The work described in this review was conducted in the Laboratory of Food and Biodynamics, Graduate School of Bioagricultural Sciences, Nagoya University. I would like to express special thanks to Prof. Koji Uchida (Nagoya University) for his continued encouragement and fruitful discussion, which has been indispensable to the progress in this study. I am grateful to Prof. Toshihiko Osawa (Nagoya University, currently Aichi Gakuin University) for his guidance and valuable discussion.
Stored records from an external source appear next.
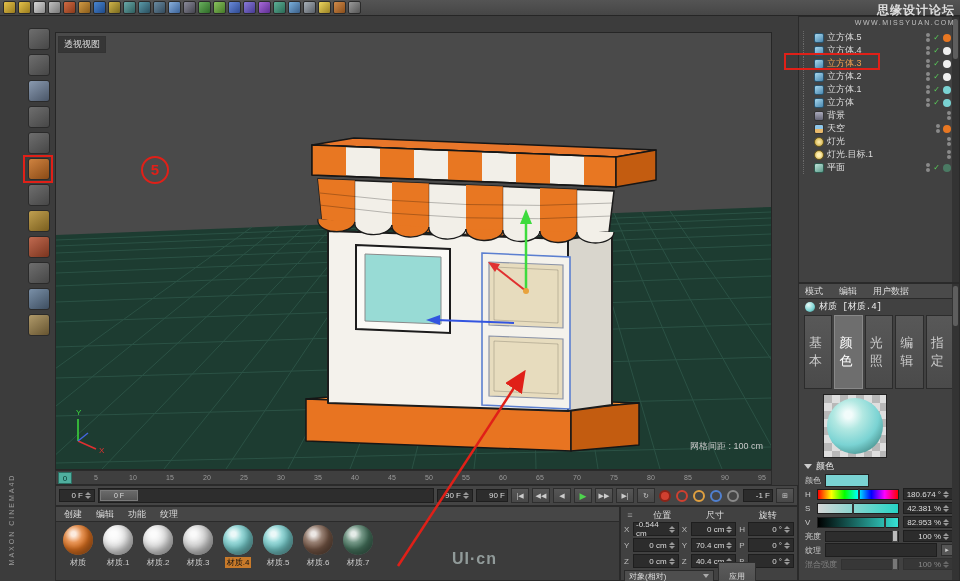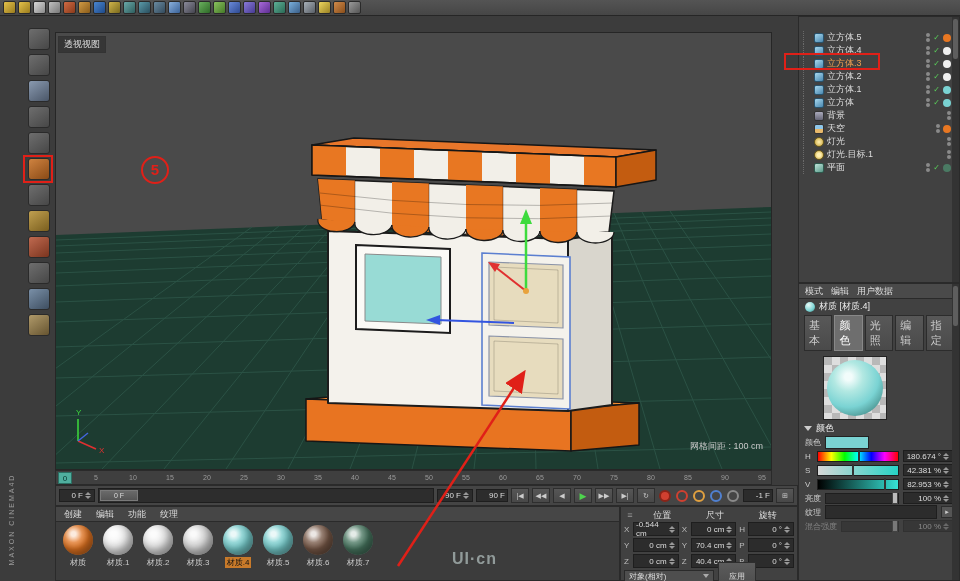"思缘设计论坛" div.abs { html: none -> <div> <div>思缘设计论坛</div> <div>WWW.MISSYUAN.COM</div> </div> }
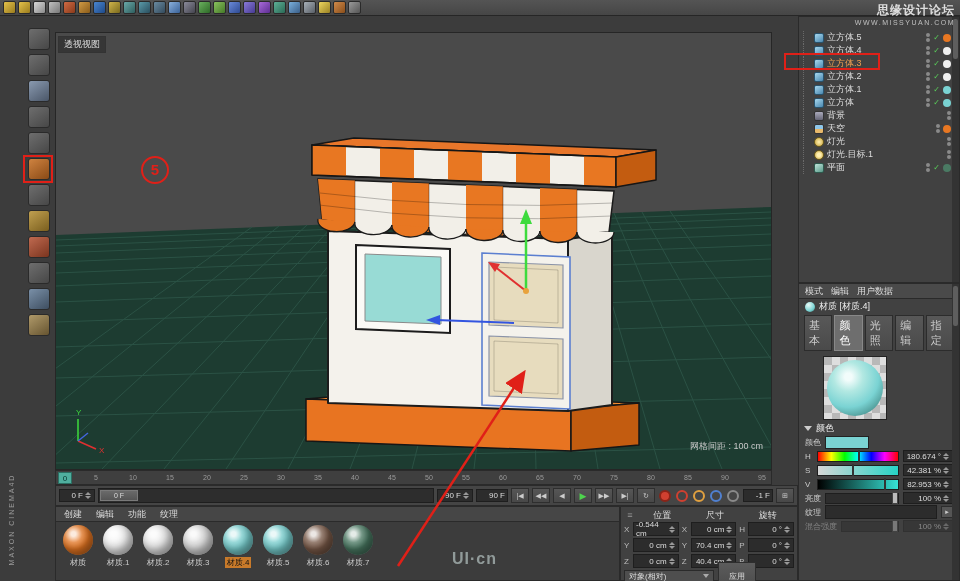"模式" #attrmenu { gap: 8px -> 16px }
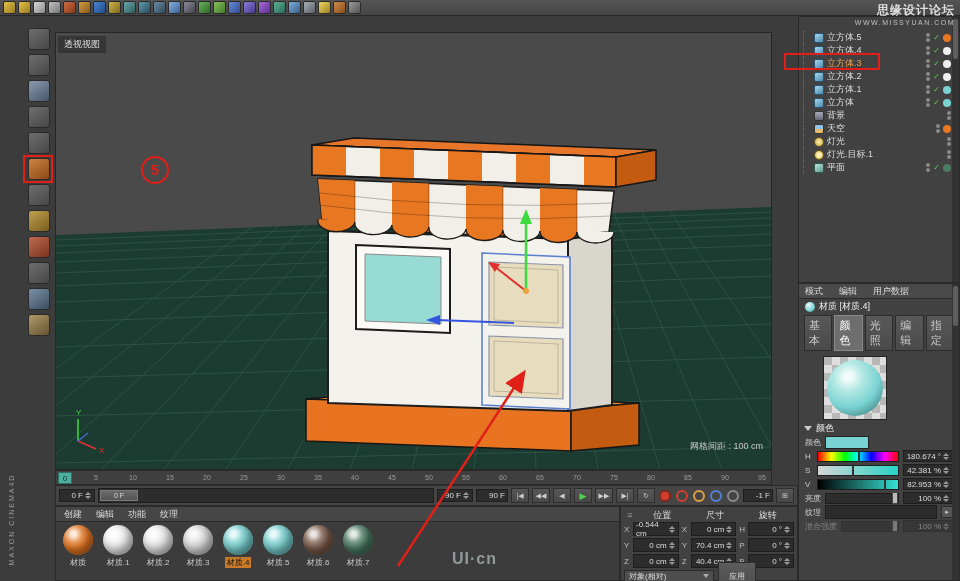"材质 [材质.4]" #attrtitle { font-family: none -> Liberation Mono, monospace }
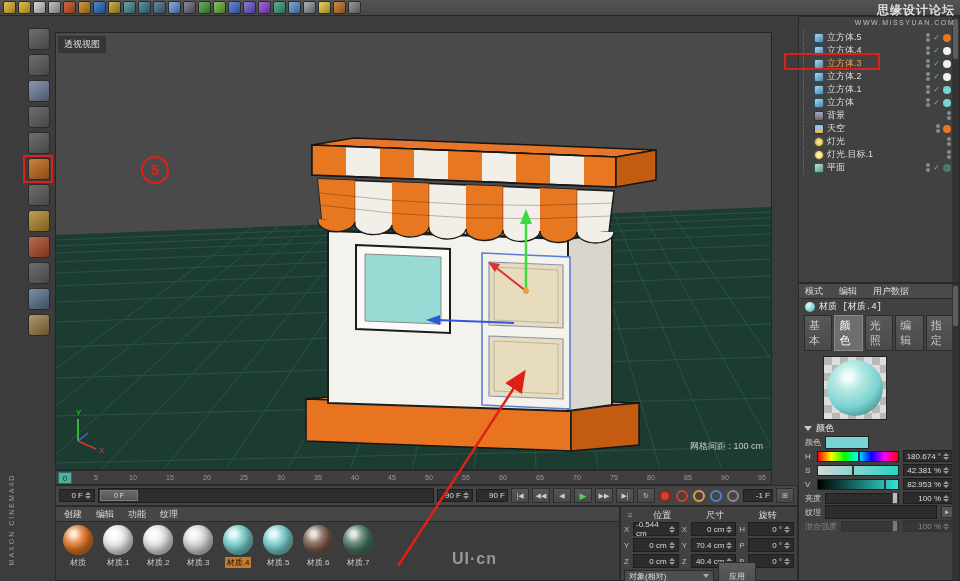"基本" .atab { font-size: 11px -> 13px; padding: 2px 4px -> 18px 4px }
I would like to also thank the past and present members of our laboratory and all our collaborators for their considerable encouragement and generous cooperation.

Notes

Abbreviations: 15d-PGJ2, 15-deoxy-Δ12,14-PGJ2; ALS, amyotrophic lateral sclerosis; ARE, antioxidant response element; ATM, ataxia-telangiectasia mutated; COX, cyclooxygenase; GST, glutathione S-transferases; HPLC, high performance liquid chromatography; HSA, human serum albumin; Keap1, Kelch-like ECH-associating protein 1; IL, interleukin; LPS, lipopolysaccharide; Nrf2, nuclear factor-erythroid 2-related factor 2; PG, prostaglandin; PGDS, prostaglandin D synthase; PPAR, peroxisome proliferator-activated receptor; ROS, reactive oxygen species; Trx, thioredoxin; TrxR, thioredoxin reductase.

This review was written in response to the author’s receipt of the JSBBA Award for Young Scientists in 2014.